Firstly citizens no longer trust the Government /NHS bosses with our personal data. Don’t trust it to collect it accurately, anonymise it consistently and effectively and don’t trust that it will not give it /sell it to Tom, Dick or Harry.

 

Secondly, citizens (and IT folks specifically) have zero confidence in the Government/NHS successfully designing, building, implementing, managing and maintaining such a giant database. Aren’t  we all still paying for the abortive fiasco hatched by Bill Gates and Tony Blair in 2002 to computerise all English medical records and make them accessible 24/7 anywhere in the world? The initial budget for the project named NPfIT was £11.4 billion. The project was abandoned in 2011 with no usable value created. We are all still paying for it and the current losses are £10 billion and rising.

 

BMA Accuses Government of ‘Economic Illiteracy’, Being ‘Bonkers’ About Seven-Day Working and Driving GP Surgeries Out of Business

The British Medical Association (BMA) – the doctors’ trade union and professional body – is demanding a £2 billion cash injection into the NHS in order to head off a crisis in patient care. The BMA is also saying that seven-day working can’t be done without the investment of more state money. It says seven-day working is unfeasible without cuts during the week or hospital closures.

 

The BMA claims that there has been a reduction of £450 million in funding GP practices in real terms allied to a 40 million increase in annual demands for appointments.

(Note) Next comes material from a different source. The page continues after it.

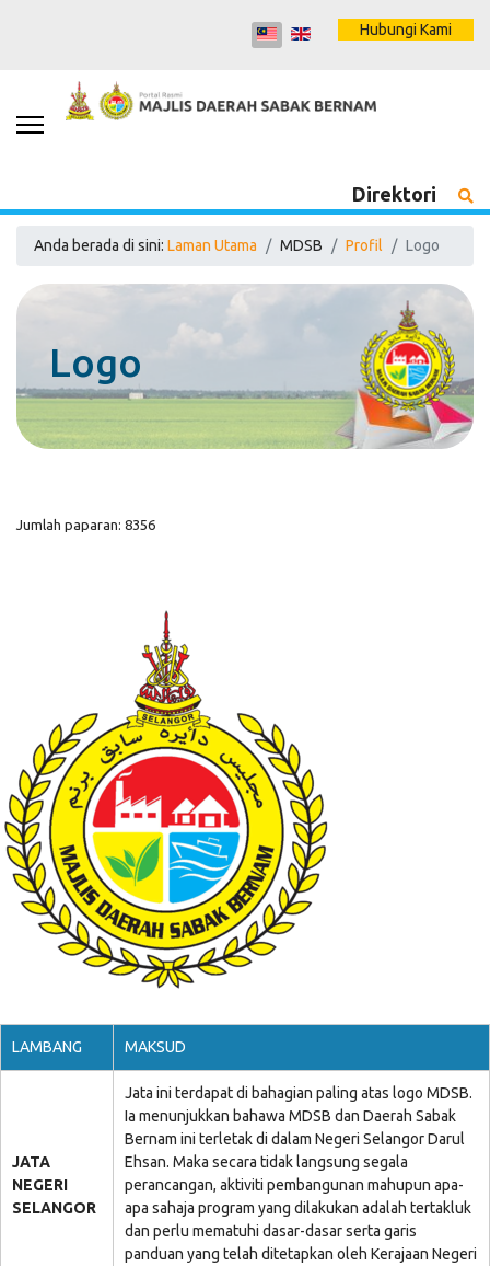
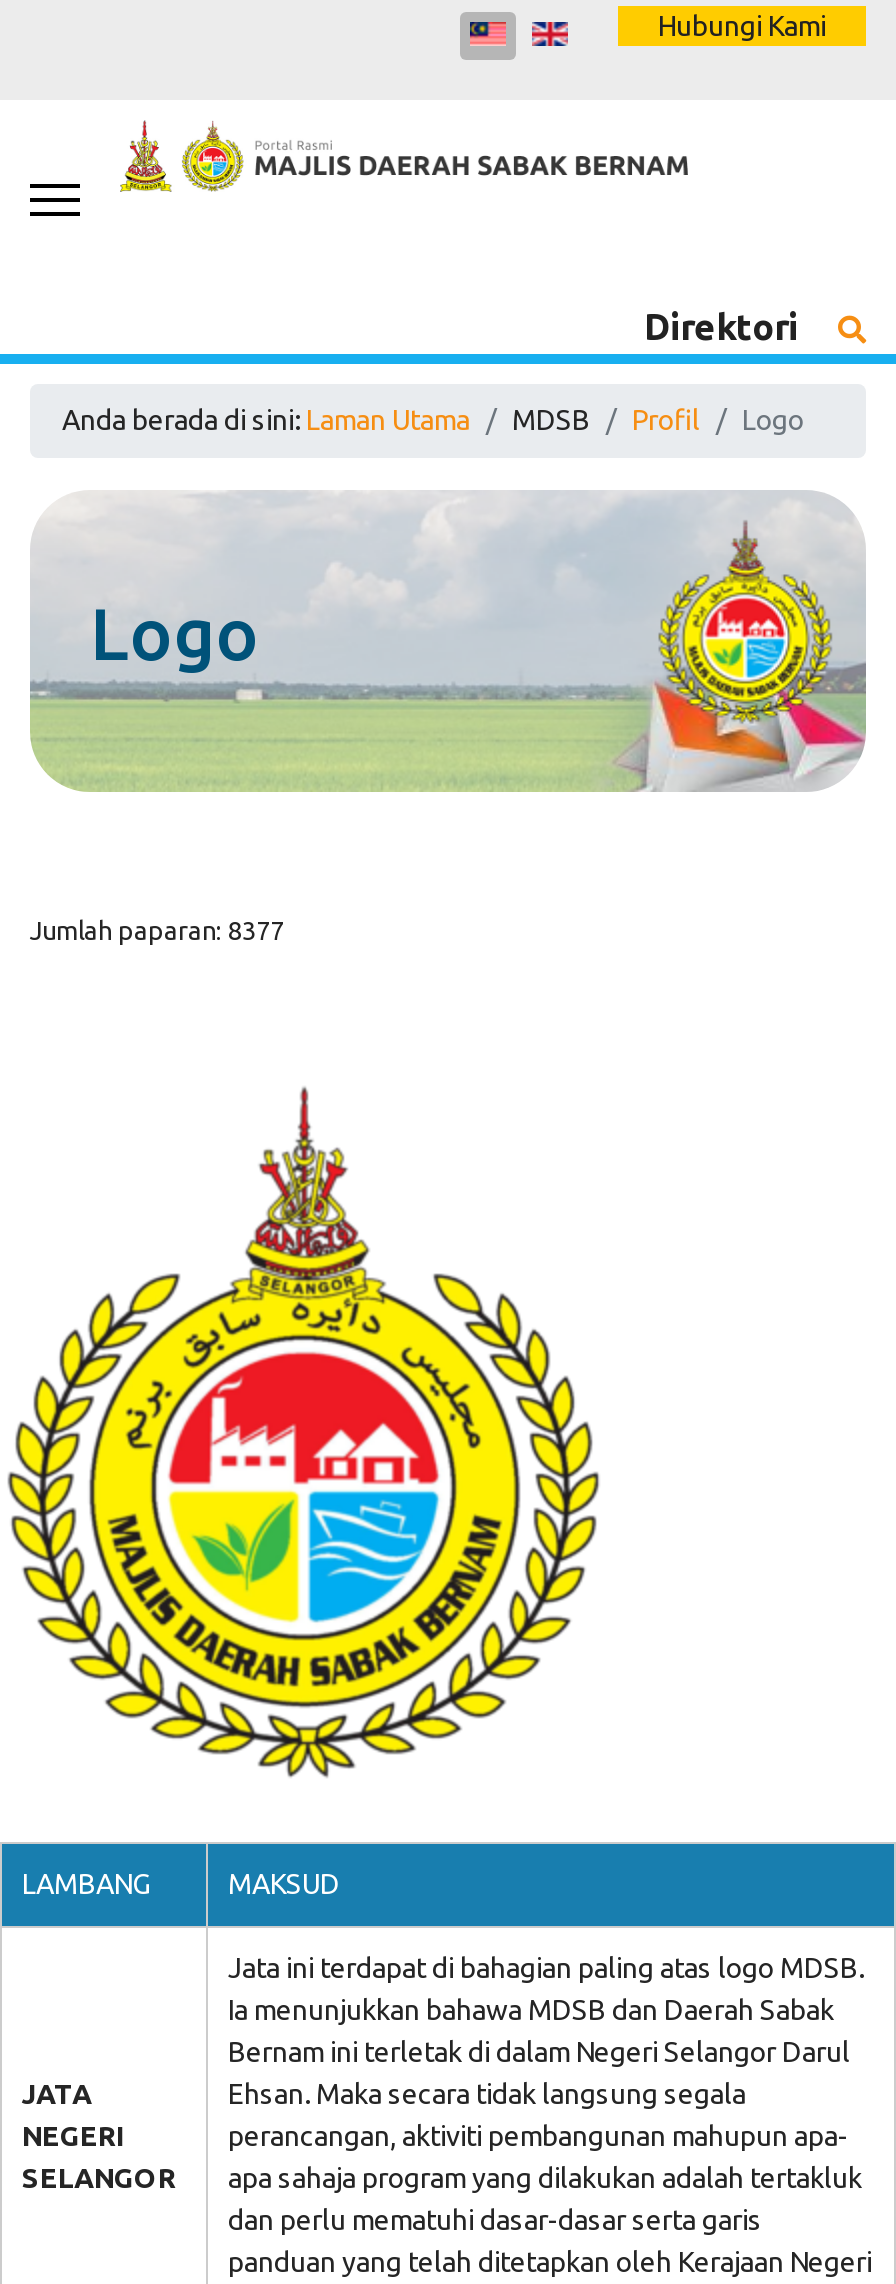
[16,517,155,532] Jumlah paparan: 8356 -> [30,916,284,944] Jumlah paparan: 8377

These changes are driving GP surgeries out of business. An ominous forecast by the BMA is that a 6% reduction in GPs seeing patients will double the number of patients at hospital A&E units. Apparently the Department of Health (DoH) is in complete denial about the BMA’s accusations and predictions. The DoH describes it all as ‘scaremongering’. Yet again….oh dear….

 

CORRECTION

In June’s issue we publicised England’s first mental health eclinic. Sadly we were given the wrong URL for this useful resource. www.ealingeclinic.com is a useful online facility for service users and for carers.